Ive been using several different resources for studying for the FE and have a quick question. One book Ive been using has many of the questions grouped e.g. your given a fluid system and then asked questions about it. The first question is to find the velocity, then the reynolds number and then the friction factor etc etc.

One book however always assumes that you got the previous answer right. You have to use the CORRECT answer from the velocity problem to solve for the Reynolds number, then use the correct answer to solve for the friction factor. Another book however always gives you an assumed value. So you solve for velocity and the reynolds number problem says assume velocity = X.

So how is the FE set up? On one hand I sort of like being required to get the right answer because it will let you know if you messed up somewhere, however it also screws you out of several problems if you dont get the right answer at the beginning of a series.


----------



## Hill William (Oct 4, 2006)

its been a long time but i think the problems are set up independently of each other so you dont miss one and then miss the next five.


----------



## FusionWhite (Oct 4, 2006)

Ok thanks. I figured thats what it would be. I found it hard to believe they would let you miss 3 or 4 problems in a row because you miscalculated at the beginning. I had a teacher who did that and it pissed me off.


----------



## RIP - VTEnviro (Oct 4, 2006)

> its been a long time but i think the problems are set up independently of each other so you dont miss one and then miss the next five.


When I took the FE, it was all stand alone questions. But, that was several years ago.

I was a little nervous about that same issue when studying for the PE. When a problem has 5 interconnected parts to it, if you miss the first one you're screwed. The real test was stand alone however.

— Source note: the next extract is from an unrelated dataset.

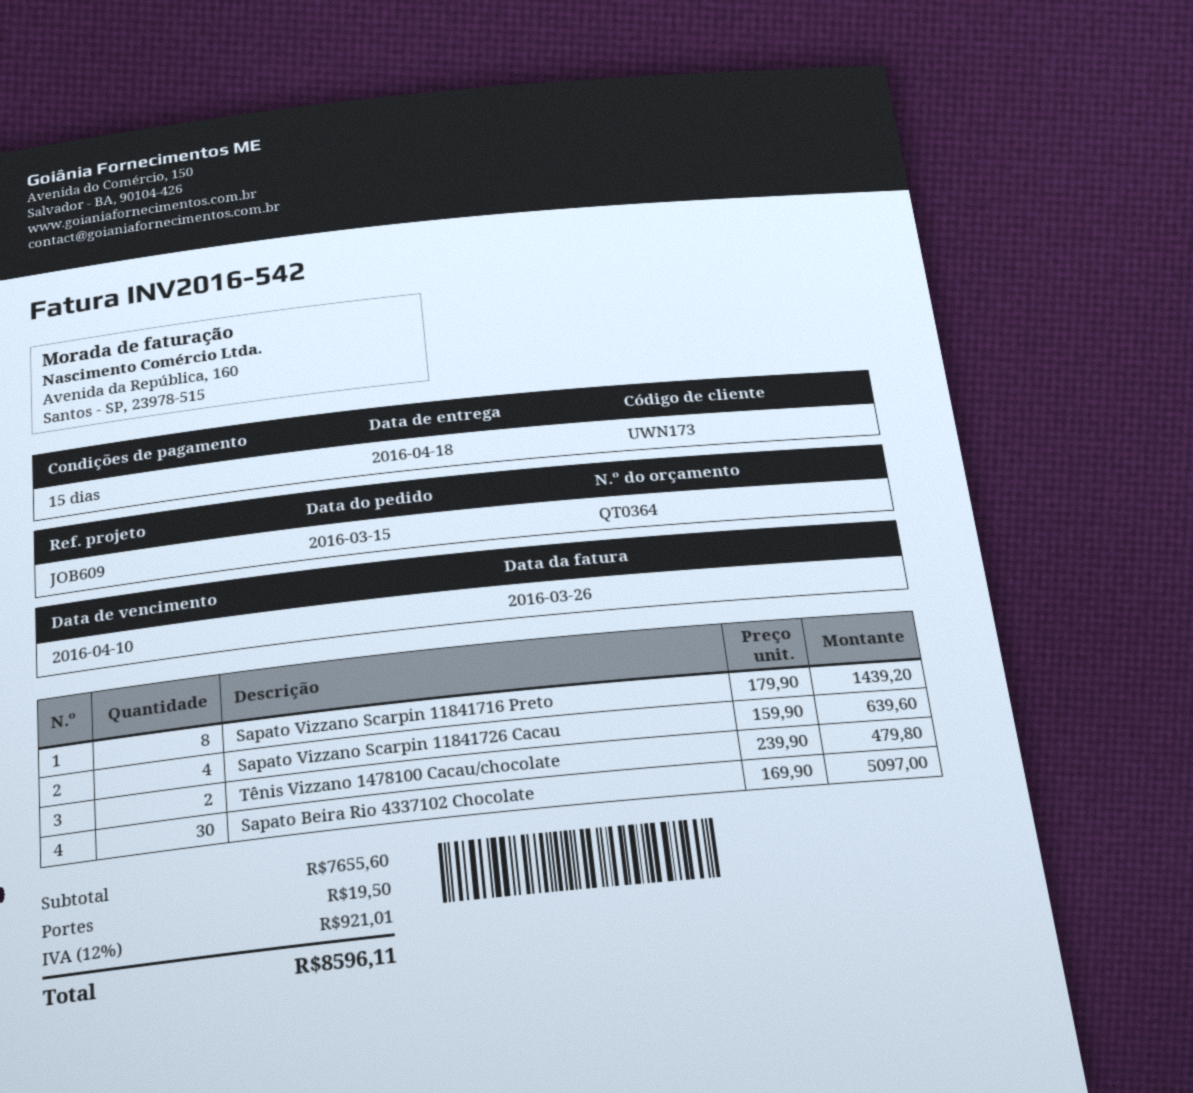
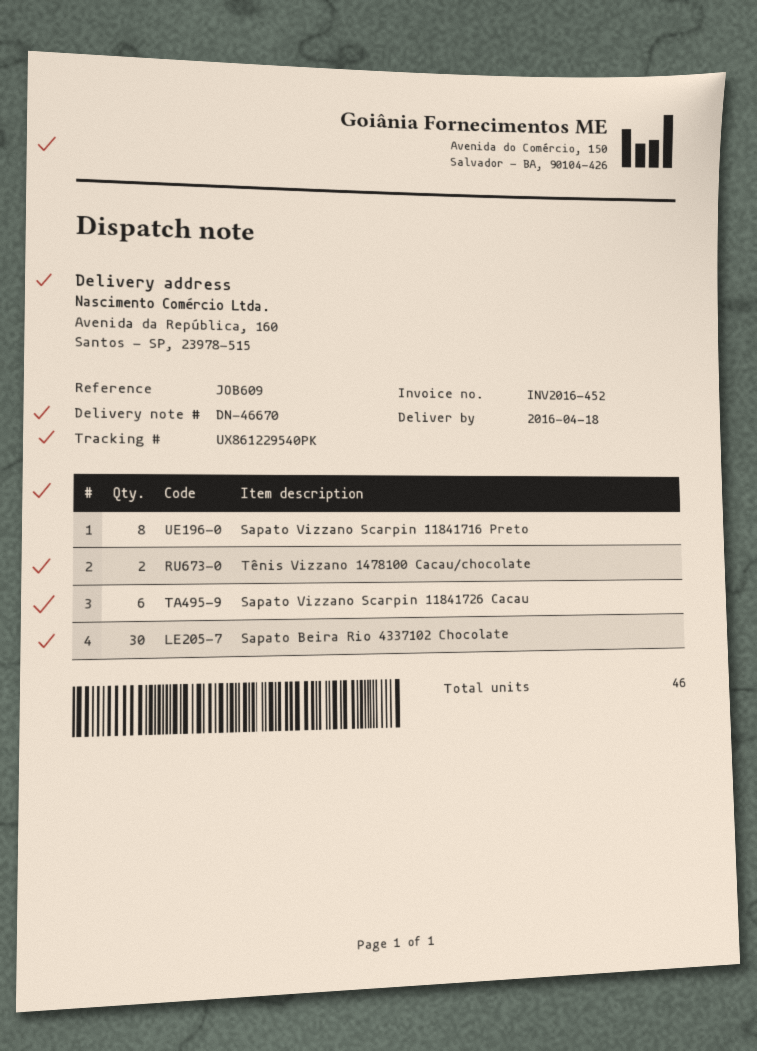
invoice number: INV2016-542 -> INV2016-452
Sapato Vizzano Scarpin 11841726 Cacau: 4 -> 6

Having questions with multiple parts to it is a good way to practice though, because you can answer every conceivable question for a given set of conditions, and you see how things are related.


----------



## FusionWhite (Oct 4, 2006)

VT by stand alone do you mean all the questions are individual and not related to say a given set of information?


----------



## RIP - VTEnviro (Oct 4, 2006)

Yes. Each question had a new set of conditions and was totally unrelated to the one before it.


----------



## SkyWarp (Oct 5, 2006)

Last year, I think I remember seeing questions where you'd get the information, and then 2 to 4 independent questions referred to that information.


----------